The major finding of our study is that total cancer incidence in the area around Schiphol airport was almost equal to the national cancer incidence (SIR 1.02). Furthermore, the incidence of hematological malignancies was statistically significantly increased, while the incidence of cancer of the respiratory system was statistically significantly decreased. We observed an excess risk in children aged 0–14 (SIR 1.26). The cancer incidence in the core zone was slightly increased in comparison to the ring zone, due to an excess risk of cancer of the respiratory tract and prostate in males and cancer of the genital organs in females.

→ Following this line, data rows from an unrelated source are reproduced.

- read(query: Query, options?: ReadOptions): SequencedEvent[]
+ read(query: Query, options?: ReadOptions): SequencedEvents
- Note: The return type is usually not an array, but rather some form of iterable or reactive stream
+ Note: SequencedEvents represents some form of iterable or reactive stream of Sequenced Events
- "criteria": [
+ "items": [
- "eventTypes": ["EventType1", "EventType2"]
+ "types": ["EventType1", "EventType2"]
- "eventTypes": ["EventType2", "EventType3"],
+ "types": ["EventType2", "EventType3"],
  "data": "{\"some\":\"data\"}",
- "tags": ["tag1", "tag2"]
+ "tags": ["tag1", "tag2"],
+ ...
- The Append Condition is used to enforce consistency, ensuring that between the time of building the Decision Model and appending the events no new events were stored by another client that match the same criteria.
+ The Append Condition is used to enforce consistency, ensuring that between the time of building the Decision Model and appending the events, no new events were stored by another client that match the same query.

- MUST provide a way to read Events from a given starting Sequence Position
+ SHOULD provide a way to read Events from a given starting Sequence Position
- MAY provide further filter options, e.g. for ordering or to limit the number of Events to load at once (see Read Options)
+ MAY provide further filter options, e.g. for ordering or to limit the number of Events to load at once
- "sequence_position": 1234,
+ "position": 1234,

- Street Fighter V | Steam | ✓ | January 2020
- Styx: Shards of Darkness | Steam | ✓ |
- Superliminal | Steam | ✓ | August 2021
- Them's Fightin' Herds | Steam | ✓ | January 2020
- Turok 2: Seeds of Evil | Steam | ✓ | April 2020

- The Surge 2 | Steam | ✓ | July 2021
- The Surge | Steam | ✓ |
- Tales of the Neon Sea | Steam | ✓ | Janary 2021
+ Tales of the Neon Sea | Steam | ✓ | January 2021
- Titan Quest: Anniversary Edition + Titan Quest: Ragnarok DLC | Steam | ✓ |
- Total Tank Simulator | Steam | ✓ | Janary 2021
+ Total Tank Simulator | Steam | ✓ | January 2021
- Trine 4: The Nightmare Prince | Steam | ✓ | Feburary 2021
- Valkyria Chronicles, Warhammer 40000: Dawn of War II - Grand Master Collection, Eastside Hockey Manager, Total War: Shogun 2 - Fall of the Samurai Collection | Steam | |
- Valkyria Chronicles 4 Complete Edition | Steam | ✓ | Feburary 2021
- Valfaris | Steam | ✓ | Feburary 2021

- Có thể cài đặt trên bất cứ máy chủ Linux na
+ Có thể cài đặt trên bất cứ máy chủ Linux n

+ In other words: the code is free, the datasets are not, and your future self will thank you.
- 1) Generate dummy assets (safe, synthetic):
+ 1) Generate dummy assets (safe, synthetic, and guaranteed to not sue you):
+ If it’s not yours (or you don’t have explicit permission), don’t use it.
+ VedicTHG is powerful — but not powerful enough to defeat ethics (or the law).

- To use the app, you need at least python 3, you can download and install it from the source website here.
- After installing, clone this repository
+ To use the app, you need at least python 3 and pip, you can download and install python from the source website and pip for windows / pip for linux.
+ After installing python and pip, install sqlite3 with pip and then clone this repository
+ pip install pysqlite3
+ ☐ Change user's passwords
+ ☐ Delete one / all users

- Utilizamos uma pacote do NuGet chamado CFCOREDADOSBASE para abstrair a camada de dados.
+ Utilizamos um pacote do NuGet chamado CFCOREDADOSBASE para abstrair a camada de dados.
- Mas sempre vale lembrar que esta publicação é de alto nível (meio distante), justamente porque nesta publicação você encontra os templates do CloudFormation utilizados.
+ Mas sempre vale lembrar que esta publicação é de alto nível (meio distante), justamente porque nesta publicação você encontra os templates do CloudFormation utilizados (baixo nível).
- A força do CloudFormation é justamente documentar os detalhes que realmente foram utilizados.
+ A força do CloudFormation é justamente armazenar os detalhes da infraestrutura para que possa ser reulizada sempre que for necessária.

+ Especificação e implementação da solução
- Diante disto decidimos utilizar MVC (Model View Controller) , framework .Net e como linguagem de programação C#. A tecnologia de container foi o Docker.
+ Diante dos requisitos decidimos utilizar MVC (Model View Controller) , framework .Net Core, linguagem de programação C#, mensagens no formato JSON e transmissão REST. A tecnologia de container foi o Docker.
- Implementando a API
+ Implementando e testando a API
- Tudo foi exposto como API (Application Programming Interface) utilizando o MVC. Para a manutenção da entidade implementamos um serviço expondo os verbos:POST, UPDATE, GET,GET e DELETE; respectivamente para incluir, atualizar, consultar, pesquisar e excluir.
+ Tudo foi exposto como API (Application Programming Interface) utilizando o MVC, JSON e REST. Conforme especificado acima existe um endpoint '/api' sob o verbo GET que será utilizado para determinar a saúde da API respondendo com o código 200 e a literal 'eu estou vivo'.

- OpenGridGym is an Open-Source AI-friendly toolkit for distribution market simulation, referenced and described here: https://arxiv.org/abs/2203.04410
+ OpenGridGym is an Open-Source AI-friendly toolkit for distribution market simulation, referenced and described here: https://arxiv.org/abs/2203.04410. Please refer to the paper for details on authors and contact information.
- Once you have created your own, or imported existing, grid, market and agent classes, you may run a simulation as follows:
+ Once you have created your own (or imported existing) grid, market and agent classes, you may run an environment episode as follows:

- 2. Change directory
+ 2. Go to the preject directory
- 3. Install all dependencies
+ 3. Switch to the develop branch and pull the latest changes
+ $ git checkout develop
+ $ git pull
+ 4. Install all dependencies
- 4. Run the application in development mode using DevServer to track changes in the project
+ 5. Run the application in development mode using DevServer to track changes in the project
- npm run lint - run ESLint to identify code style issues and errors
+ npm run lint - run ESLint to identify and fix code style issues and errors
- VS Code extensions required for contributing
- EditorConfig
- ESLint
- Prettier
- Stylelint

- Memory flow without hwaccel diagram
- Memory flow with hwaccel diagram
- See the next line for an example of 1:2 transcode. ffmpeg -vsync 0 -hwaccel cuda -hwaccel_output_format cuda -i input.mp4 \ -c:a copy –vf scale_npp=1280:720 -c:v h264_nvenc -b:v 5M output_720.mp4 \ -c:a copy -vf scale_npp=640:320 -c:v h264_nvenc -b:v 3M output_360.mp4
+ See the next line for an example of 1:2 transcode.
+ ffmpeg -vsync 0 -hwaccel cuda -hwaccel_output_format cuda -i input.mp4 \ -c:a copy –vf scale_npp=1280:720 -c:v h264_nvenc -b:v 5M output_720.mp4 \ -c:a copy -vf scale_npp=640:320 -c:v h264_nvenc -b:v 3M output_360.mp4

As the overall incidence of cancer of the respiratory tract was decreased (SIR 0.94), this observation does not support a positive association between the airport and the occurrence of cancer of the respiratory tract. The incidence pattern of respiratory system cancer in the Schiphol area, i.e. low rates in males and somewhat higher rates in the core zone and among females, is well within the normal regional variation in the Netherlands. Because smoking is the most important risk factor for lung cancer [15], and there is evidence of substantial regional variation in smoking habits in the Netherlands [16], smoking is likely to be responsible for the differences in respiratory system cancer (mainly lung cancer) between the Schiphol area and the Netherlands overall. Unfortunately, no data on smoking habits according to postal code in the Schiphol area are available. Lung cancer incidence in the 1990s in males was lowest in high income areas in the Netherlands. In females, low rates were found in rural areas, while high rates were observed in urban areas [17]. The slightly increased incidence of cancer of the respiratory system in females is in accordance with the moderately urbanized status of the Schiphol area. The data on per capita income (table 2) support the assumption that the low incidence of cancer of the respiratory system in males is related to the high per capita income of the Schiphol area. However, within the Schiphol area only a weak association was observed between the incidence of lung cancer and per capita income by postal code area (data not shown). This may be due to relatively small numbers by postal code area and the long induction period of lung cancer as the regional variation in lung cancer incidence can best be explained by the smoking habits 10 to 30 years ago.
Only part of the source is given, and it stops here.